A basic strategy for recommendation is, find users similar to the new user, and recommend the new user with what similar users like. Based on this strategy, a technique, collaborative filtering, was invented to making predictions (filtering) about the interests of a user by collecting preferences or taste information from many similar users (collaborating).
Here we implemented a user similarity based collaborating filtering algorithm to predict ratings, and this algorithm was further applied to our shiny app.
Dependencies
library(tidyverse)
Data preparation
path = "./data/small/ratings.csv"
ratings_tidy = read_csv(path) %>%
janitor::clean_names() %>%
select(-timestamp)
ratings = ratings_tidy %>%
nest(movie_id, rating)
In the data preparation process, we read the raw rating file and nested the two column movie_id
and rating
for following analyses’ convenience.
Algorithm
The user similarity based recommendation algorithm predict ratings with the following procedures:
- Find \(K\) most similar users to the given user (Here we set \(K\) to 10)
- Find all movies that these similar users have rated and the given user has not watched
- Predict the given user’s ratings on these movies based on the similarity measure and ratings of similar user’s
Measure of similarity
We built two functions, calc_pc_sim
, calc_cos_sim
, to calculate the similarity between users. In subsequent analysis, we will compare the performance of these two measure and choose the better one.

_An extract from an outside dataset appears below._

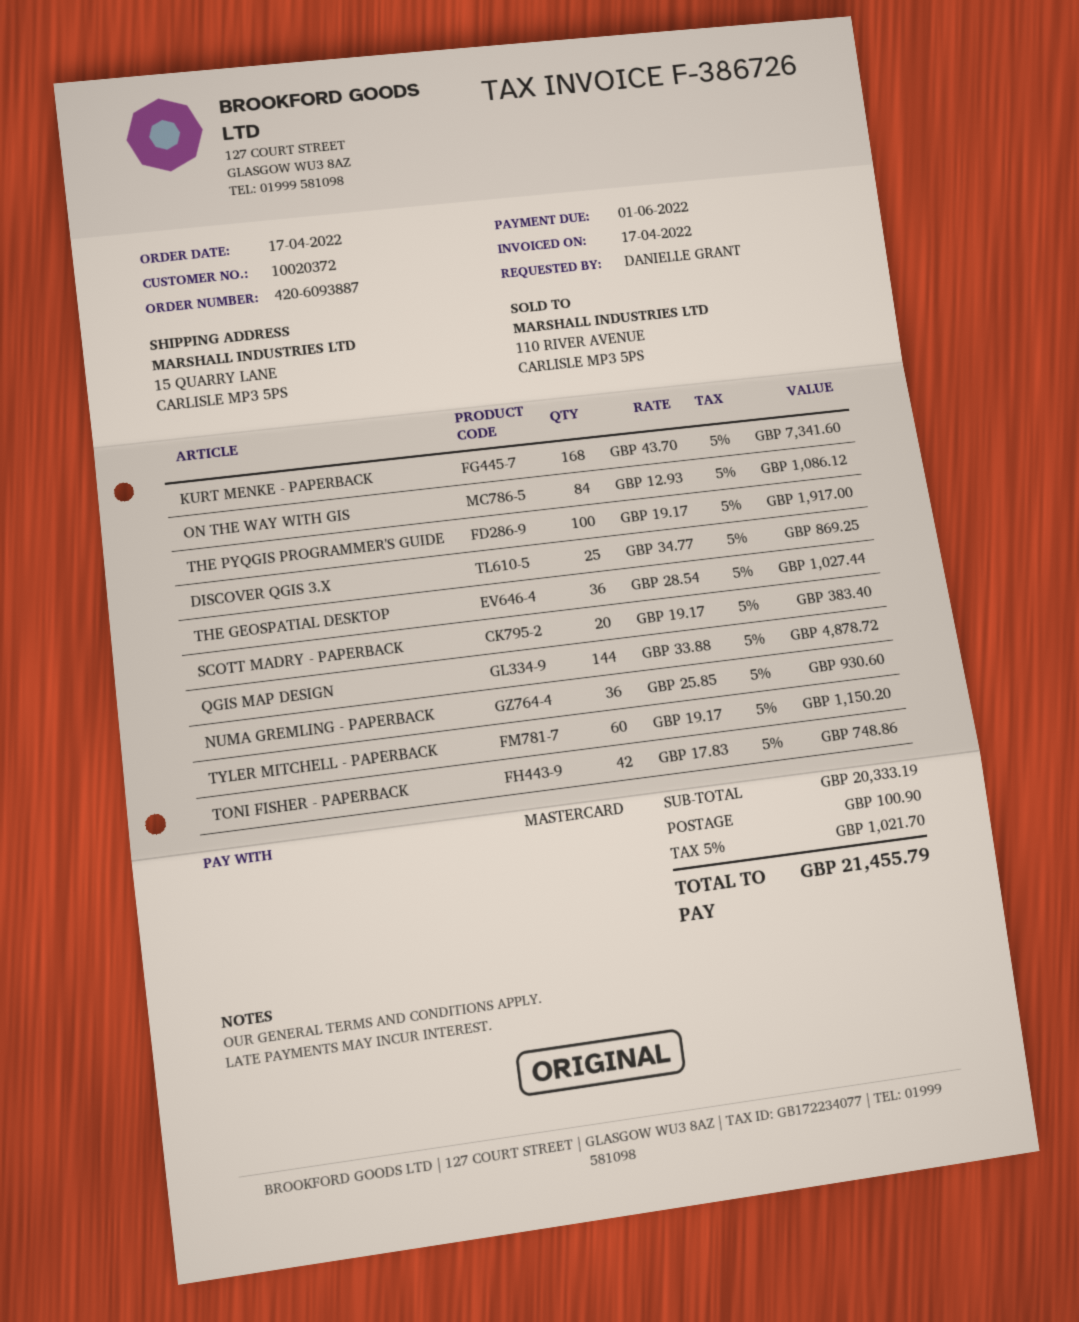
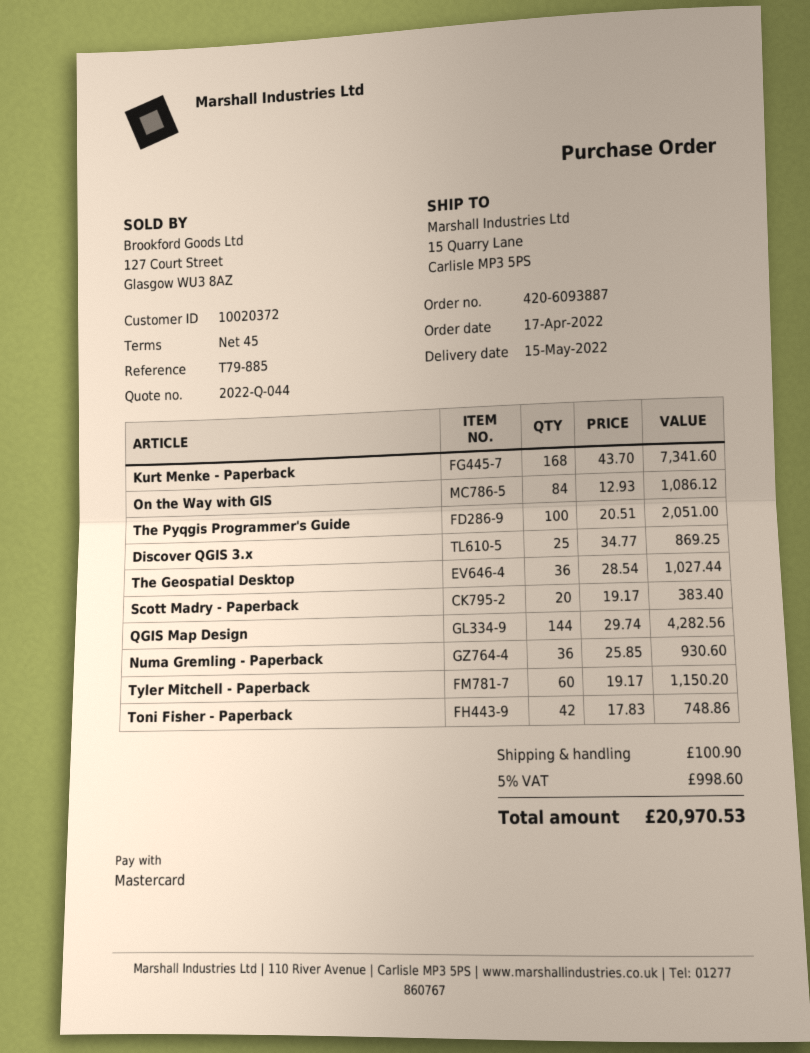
THE PYQGIS PROGRAMMER'S GUIDE: 100 x 19.17 = 1917.00 -> 100 x 20.51 = 2051.00
QGIS MAP DESIGN: 144 x 33.88 = 4878.72 -> 144 x 29.74 = 4282.56
tax: 5% = 1021.70 -> 5% = 998.60
total: 21455.79 -> 20970.53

Measure by Pearson correlation
Let’s denote \(w_{uv}\) as the similarity between two users(\(u\), \(v\)), \(r\) as movie ratings, \(m\) as movie, then \(w_{uv}\) can be quantitatively defined by Pearson correlation:
\[
w_{u v}=\frac{\displaystyle \sum_{m \in M}\left(r_{u m}-\bar{r}_{u}\right) \cdot\left(r_{v m}-\bar{r}_{v}\right)}{\displaystyle \sqrt{\sum_{m \in M}\left(r_{u m}-\bar{r}_{u}\right)^{2} \sum_{m \in M}\left(r_{v m}-\bar{r}_{v}\right)^{2}}}
\]
calc_pc_sim = function(u_data, v_data){
calc_df = u_data %>%
inner_join(v_data, by = "movie_id", suffix = c("_u", "_v"))
# two users should at least watched 3 same movie
if (nrow(calc_df) < 3) {
return(-1)
}
r_mean_u = u_data %>% pull(rating) %>% mean()
r_mean_v = v_data %>% pull(rating) %>% mean()
calc_df = calc_df %>%
mutate(
r_u_ct = rating_u - r_mean_u,
r_v_ct = rating_v - r_mean_v,
r_uv_ct = r_u_ct * r_v_ct,
r_u_ct_sq = r_u_ct^2,
r_v_ct_sq = r_v_ct^2
)
sum_r_uv_ct = calc_df %>% pull(r_uv_ct) %>% sum()
sum_r_u_ct_sq = calc_df %>% pull(r_u_ct_sq) %>% sum()
sum_r_v_ct_sq = calc_df %>% pull(r_v_ct_sq) %>% sum()
sim = sum_r_uv_ct / sqrt(sum_r_u_ct_sq * sum_r_v_ct_sq)
return(sim)
}
We built a function, calc_pc_sim
, to calculate the pearson correlation according to the above formula.
Measure by cosine similarity
Alternatively, \(w_{uv}\) can also be defined by cosine similarity:
\[
w_{u v}=\frac{\displaystyle \sum_{m \in M} r_{u m} \cdot r_{v m}}{ \displaystyle \sqrt{\sum_{m \in M}r_{u m}^{2} \cdot \sum_{m \in M}r_{v m}^{2}}}
\]
calc_cos_sim = function(u_data, v_data){
calc_df = u_data %>%
inner_join(v_data, by = "movie_id", suffix = c("_u", "_v"))
# two users should at least watched 3 same movie
if (nrow(calc_df) < 3) {
return(-1)
}
calc_df = calc_df %>%
mutate(
r_uv = rating_u * rating_v,
r_u_sq = rating_u^2,
r_v_sq = rating_v^2
)
sum_r_uv = calc_df %>% pull(r_uv) %>% sum()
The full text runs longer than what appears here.